What you are asked to do — Would you repeat the listing below exactly, with no pictures in it?
== Segment start ==
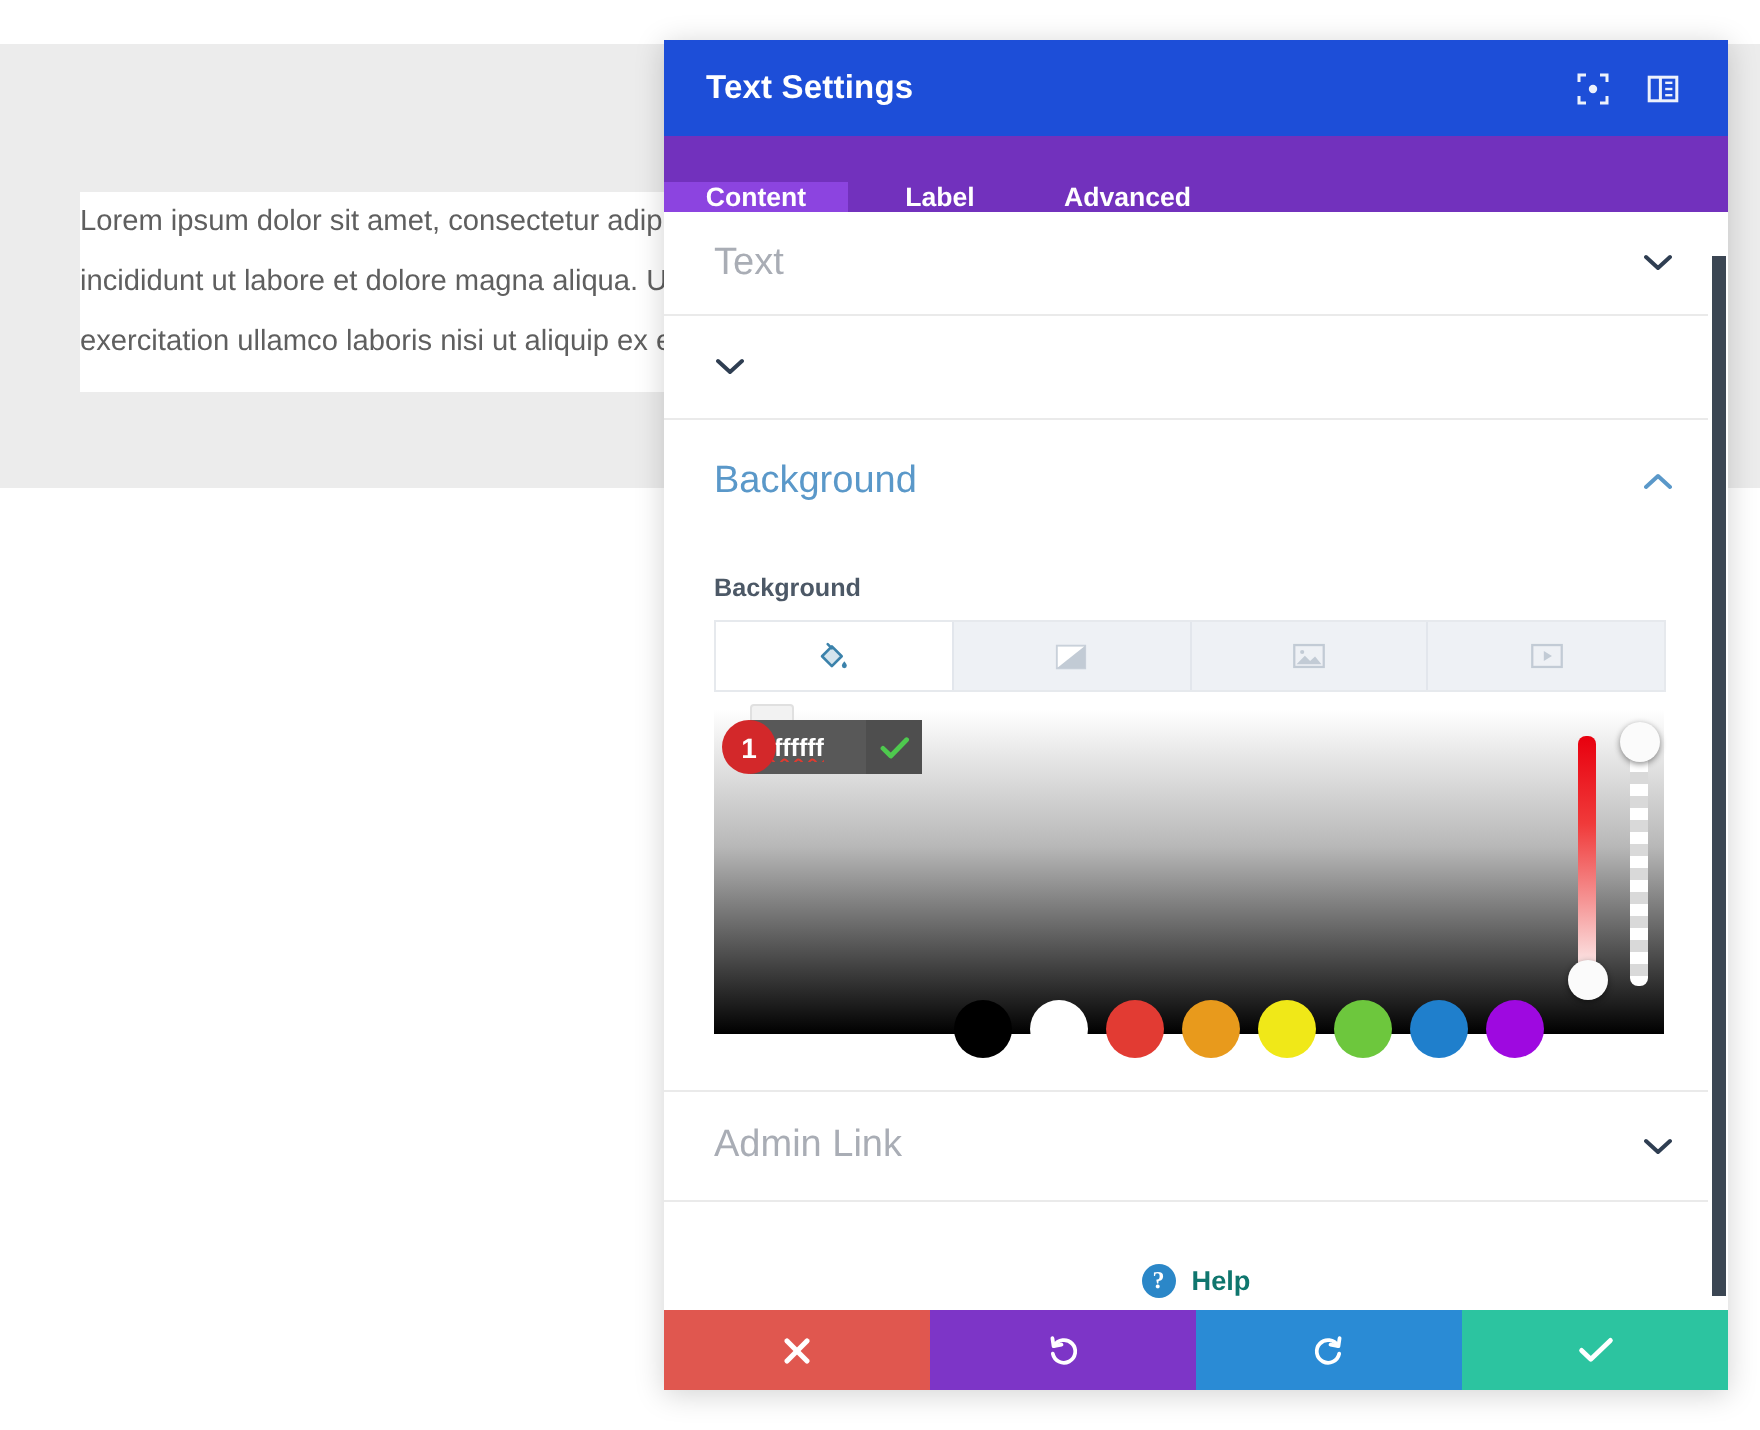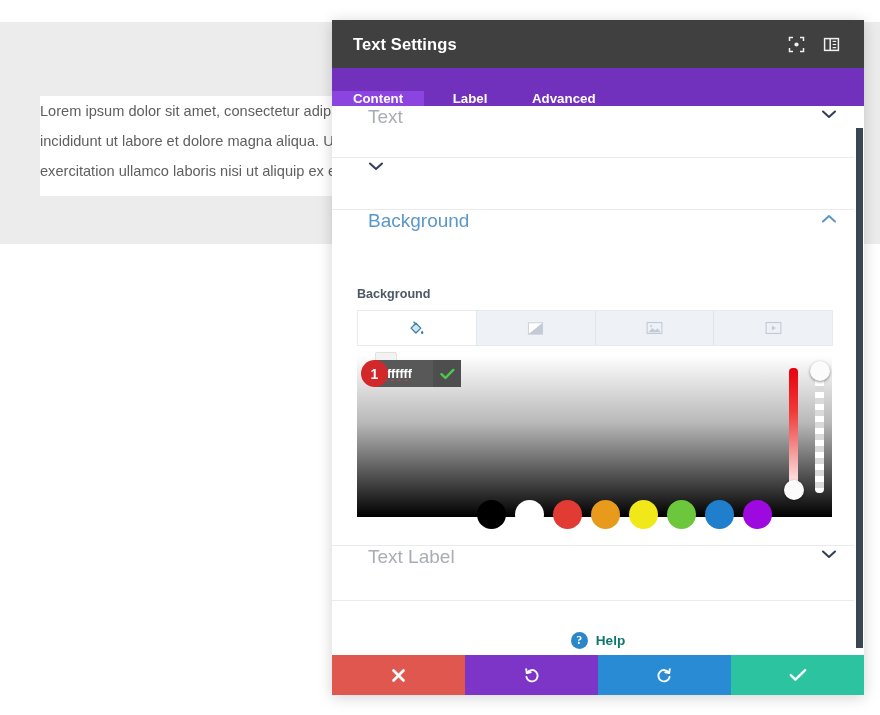--- a/index.html
+++ b/index.html
@@ -63,21 +63,21 @@
     box-shadow: 0 2px 14px rgba(0,0,0,0.18);
     overflow: hidden;
     display: flex;
     flex-direction: column;
   }
 
   
   .modal-header {
     position: relative;
     height: 48px;
-    background: #404040;
+    background: #1d4ed8;
     flex: 0 0 48px;
     display: flex;
     align-items: center;
     padding: 0 18px 0 21px;
   }
   .modal-title {
     color: #ffffff;
     font-size: 16.5px;
     font-weight: bold;
     letter-spacing: 0.1px;
@@ -133,22 +133,22 @@
     width: 7px;
     height: 520px;
     background: #3b4653;
     border-radius: 0px;
   }
 
   
   .acc-row {
     height: 52px;
     display: flex;
-    align-items: flex-start;
-    padding: 0 27px 0 36px;
+    align-items: center;
+    padding: 0 27px 0 25px;
     border-bottom: 1px solid #eaeaea;
     cursor: pointer;
   }
   .acc-row .acc-label {
     flex: 1;
     font-size: 19px;
     color: #a9adb5;
     font-weight: normal;
   }
   .acc-row.open .acc-label { color: #5a98c9; }
@@ -467,21 +467,21 @@
             <div class="swatch" style="background: rgb(109, 199, 61);"></div>
             <div class="swatch" style="background: rgb(31, 127, 204);"></div>
             <div class="swatch" style="background: rgb(158, 9, 224);"></div>
           </div>
         </div>
 
         <div class="picker-spacer"></div>
       </div>
 
       <div class="acc-row" style="border-top:1px solid #eaeaea;height:56px;">
-        <div class="acc-label">Text Label</div>
+        <div class="acc-label">Admin Link</div>
         <div class="chev">
           <svg width="14" height="9" viewBox="0 0 14 9" fill="none" stroke="currentColor" stroke-width="2" stroke-linecap="round" stroke-linejoin="round">
               <polyline points="1,1.5 7,7 13,1.5"></polyline>
             </svg>
         </div>
       </div>
 
       <div class="help-row">
         <div class="help-icon">?</div>
         <div class="help-text">Help</div>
== Segment end ==
Task response —
--- a/index.html
+++ b/index.html
@@ -63,21 +63,21 @@
     box-shadow: 0 2px 14px rgba(0,0,0,0.18);
     overflow: hidden;
     display: flex;
     flex-direction: column;
   }
 
   
   .modal-header {
     position: relative;
     height: 48px;
-    background: #404040;
+    background: #1d4ed8;
     flex: 0 0 48px;
     display: flex;
     align-items: center;
     padding: 0 18px 0 21px;
   }
   .modal-title {
     color: #ffffff;
     font-size: 16.5px;
     font-weight: bold;
     letter-spacing: 0.1px;
@@ -133,22 +133,22 @@
     width: 7px;
     height: 520px;
     background: #3b4653;
     border-radius: 0px;
   }
 
   
   .acc-row {
     height: 52px;
     display: flex;
-    align-items: flex-start;
-    padding: 0 27px 0 36px;
+    align-items: center;
+    padding: 0 27px 0 25px;
     border-bottom: 1px solid #eaeaea;
     cursor: pointer;
   }
   .acc-row .acc-label {
     flex: 1;
     font-size: 19px;
     color: #a9adb5;
     font-weight: normal;
   }
   .acc-row.open .acc-label { color: #5a98c9; }
@@ -467,21 +467,21 @@
             <div class="swatch" style="background: rgb(109, 199, 61);"></div>
             <div class="swatch" style="background: rgb(31, 127, 204);"></div>
             <div class="swatch" style="background: rgb(158, 9, 224);"></div>
           </div>
         </div>
 
         <div class="picker-spacer"></div>
       </div>
 
       <div class="acc-row" style="border-top:1px solid #eaeaea;height:56px;">
-        <div class="acc-label">Text Label</div>
+        <div class="acc-label">Admin Link</div>
         <div class="chev">
           <svg width="14" height="9" viewBox="0 0 14 9" fill="none" stroke="currentColor" stroke-width="2" stroke-linecap="round" stroke-linejoin="round">
               <polyline points="1,1.5 7,7 13,1.5"></polyline>
             </svg>
         </div>
       </div>
 
       <div class="help-row">
         <div class="help-icon">?</div>
         <div class="help-text">Help</div>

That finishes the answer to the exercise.